» WHAT YOU ARE ASKED TO DO
Please copy the records below word for word, leaving out the pictures.

....................

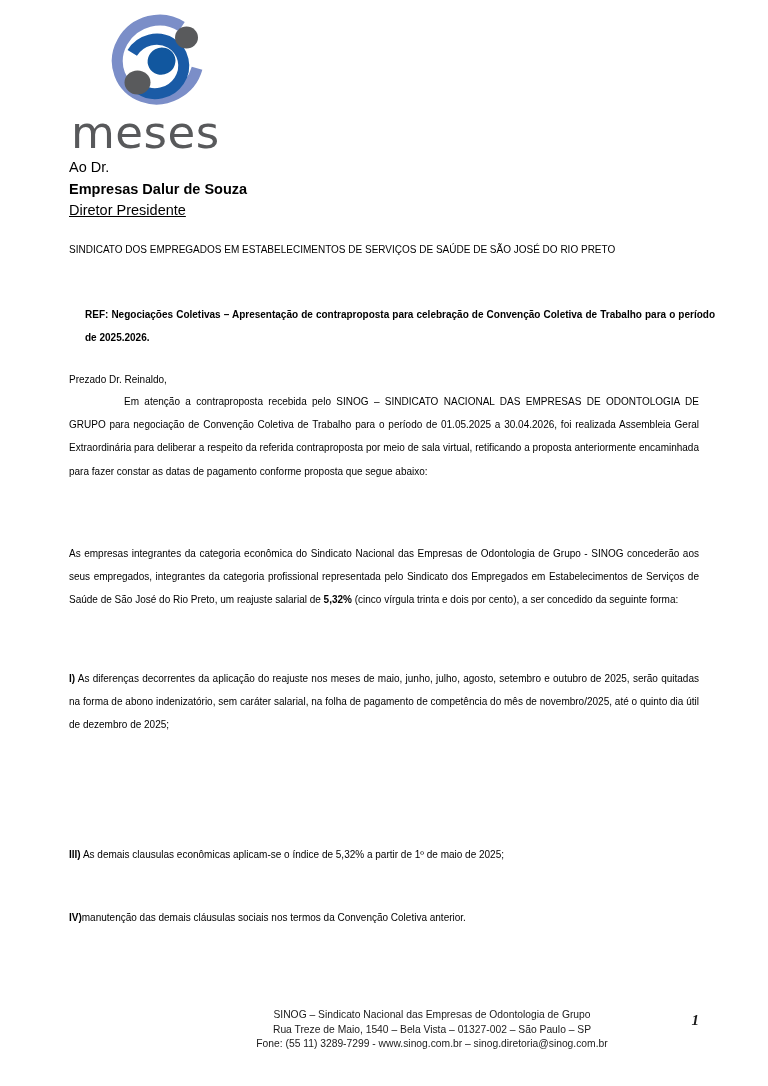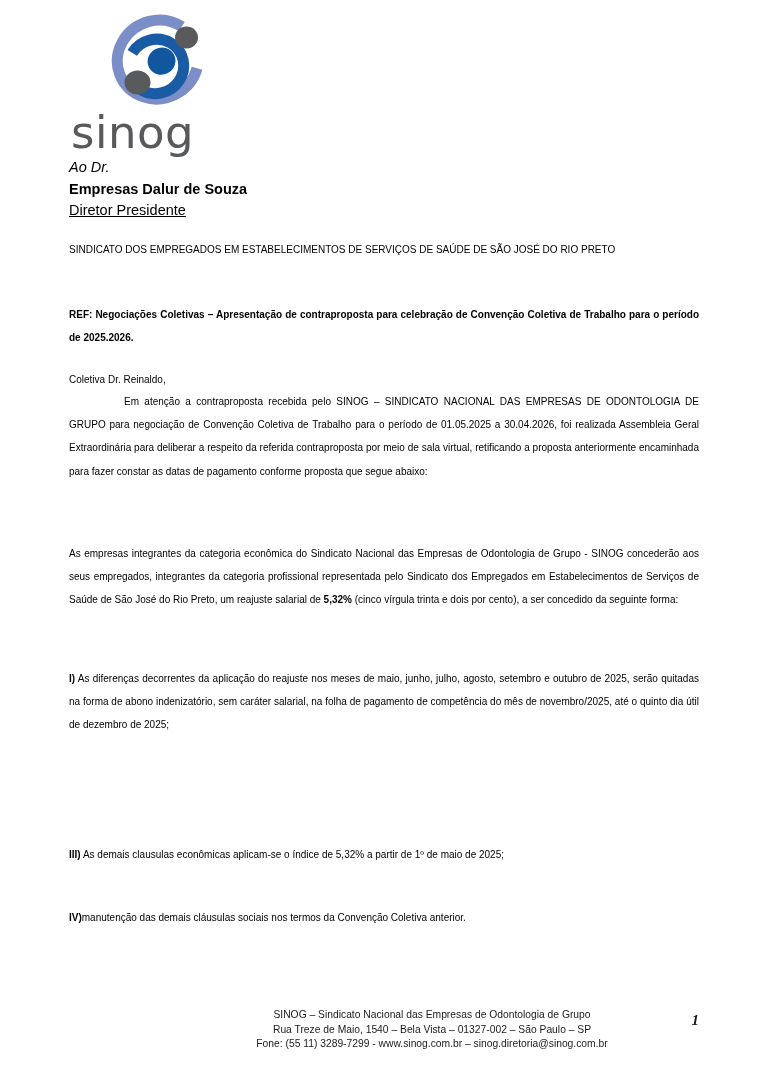--- a/index.html
+++ b/index.html
@@ -141,7 +141,7 @@
         <ellipse cx="27.5" cy="68.5" rx="13" ry="12" fill="#595a5c"></ellipse>
       </svg>
     </div>
-    <div class="logo-word">sinog</div>
+    <div class="logo-word">meses</div>
   </div>
 
   <div class="addressee">

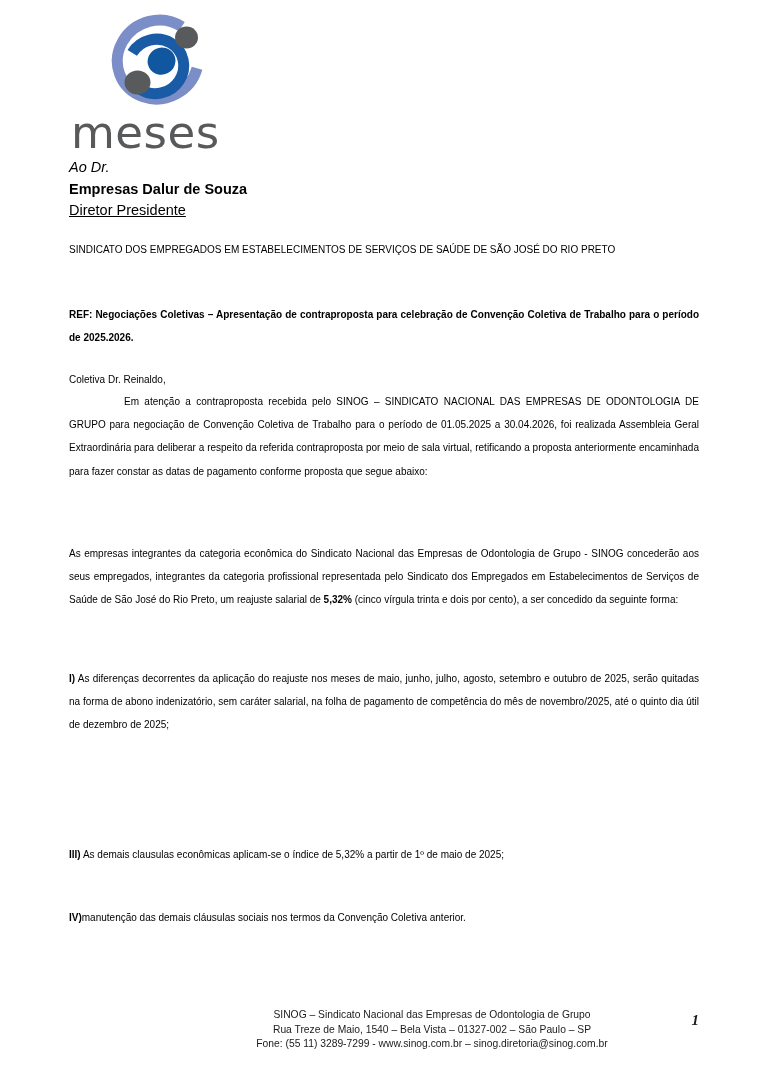--- a/index.html
+++ b/index.html
@@ -62,7 +62,7 @@
     font-size: 14.5px;
     line-height: 21.5px;
   }
-  .addressee .line-plain { font-weight: 400; font-style: italic; }
+  .addressee .line-plain { font-weight: 400; }
   .addressee .line-bold  { font-weight: 700; }
   .addressee .line-underline { text-decoration: underline; font-weight: 400; }
 

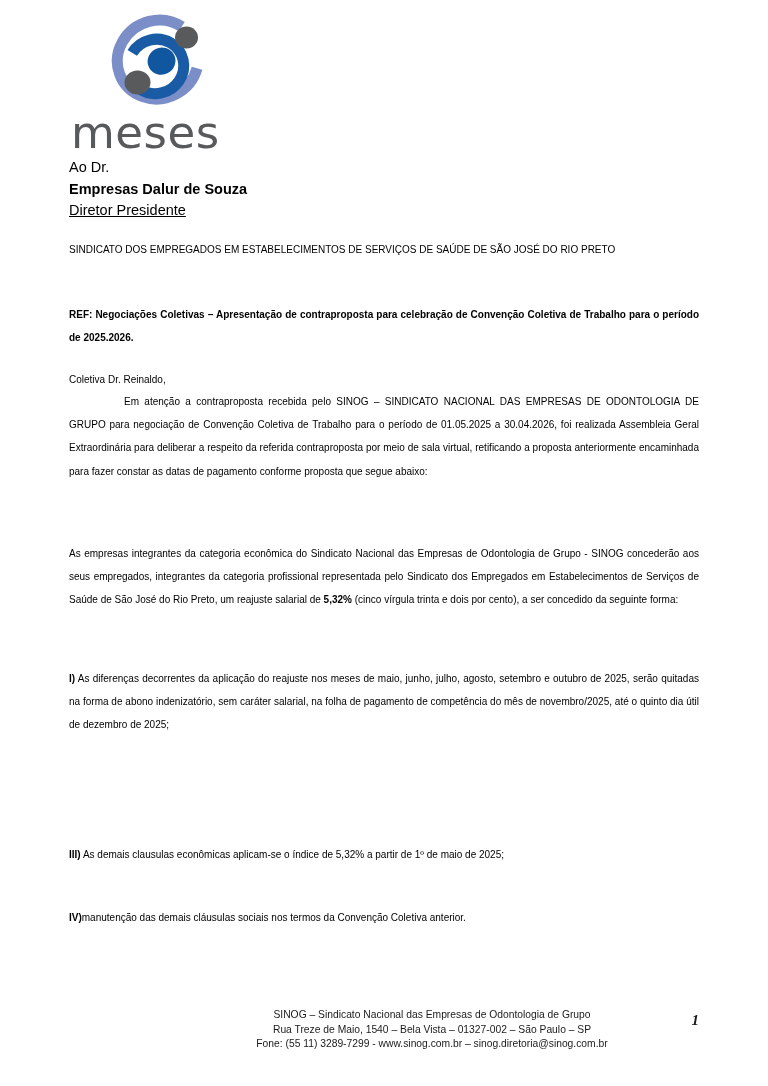--- a/index.html
+++ b/index.html
@@ -83,7 +83,7 @@
 
   
   #org-name      { top: 238px; }
-  #ref-line      { top: 303px; }
+  #ref-line      { top: 303px; margin-left: 16px; }
   #greeting      { top: 368px; }
   #intro-para    { top: 390px; }
   #main-para     { top: 542px; }

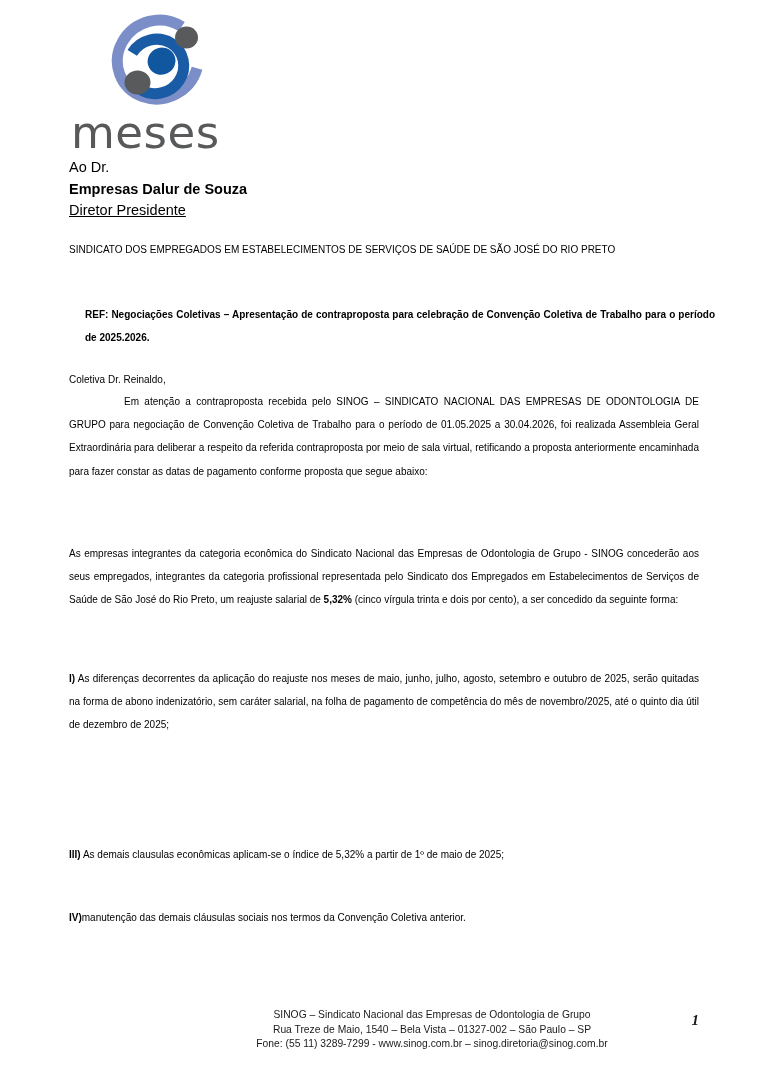--- a/index.html
+++ b/index.html
@@ -154,7 +154,7 @@
 
   <div class="tblock bold" id="ref-line">REF: Negociações Coletivas – Apresentação de contraproposta para celebração de Convenção Coletiva de Trabalho para o período de 2025.2026.</div>
 
-  <div class="tblock" id="greeting">Coletiva Dr. Reinaldo,</div>
+  <div class="tblock" id="greeting">Prezado Dr. Reinaldo,</div>
 
   <div class="tblock indent-first" id="intro-para">Em atenção a contraproposta recebida pelo SINOG – SINDICATO NACIONAL DAS EMPRESAS DE ODONTOLOGIA DE GRUPO para negociação de Convenção Coletiva de Trabalho para o período de 01.05.2025 a 30.04.2026, foi realizada Assembleia Geral Extraordinária para deliberar a respeito da referida contraproposta por meio de sala virtual, retificando a proposta anteriormente encaminhada para fazer constar as datas de pagamento conforme proposta que segue abaixo:</div>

....................

» EXERCISE ANSWER
--- a/index.html
+++ b/index.html
@@ -141,7 +141,7 @@
         <ellipse cx="27.5" cy="68.5" rx="13" ry="12" fill="#595a5c"></ellipse>
       </svg>
     </div>
-    <div class="logo-word">sinog</div>
+    <div class="logo-word">meses</div>
   </div>
 
   <div class="addressee">

--- a/index.html
+++ b/index.html
@@ -62,7 +62,7 @@
     font-size: 14.5px;
     line-height: 21.5px;
   }
-  .addressee .line-plain { font-weight: 400; font-style: italic; }
+  .addressee .line-plain { font-weight: 400; }
   .addressee .line-bold  { font-weight: 700; }
   .addressee .line-underline { text-decoration: underline; font-weight: 400; }
 

--- a/index.html
+++ b/index.html
@@ -83,7 +83,7 @@
 
   
   #org-name      { top: 238px; }
-  #ref-line      { top: 303px; }
+  #ref-line      { top: 303px; margin-left: 16px; }
   #greeting      { top: 368px; }
   #intro-para    { top: 390px; }
   #main-para     { top: 542px; }

--- a/index.html
+++ b/index.html
@@ -154,7 +154,7 @@
 
   <div class="tblock bold" id="ref-line">REF: Negociações Coletivas – Apresentação de contraproposta para celebração de Convenção Coletiva de Trabalho para o período de 2025.2026.</div>
 
-  <div class="tblock" id="greeting">Coletiva Dr. Reinaldo,</div>
+  <div class="tblock" id="greeting">Prezado Dr. Reinaldo,</div>
 
   <div class="tblock indent-first" id="intro-para">Em atenção a contraproposta recebida pelo SINOG – SINDICATO NACIONAL DAS EMPRESAS DE ODONTOLOGIA DE GRUPO para negociação de Convenção Coletiva de Trabalho para o período de 01.05.2025 a 30.04.2026, foi realizada Assembleia Geral Extraordinária para deliberar a respeito da referida contraproposta por meio de sala virtual, retificando a proposta anteriormente encaminhada para fazer constar as datas de pagamento conforme proposta que segue abaixo:</div>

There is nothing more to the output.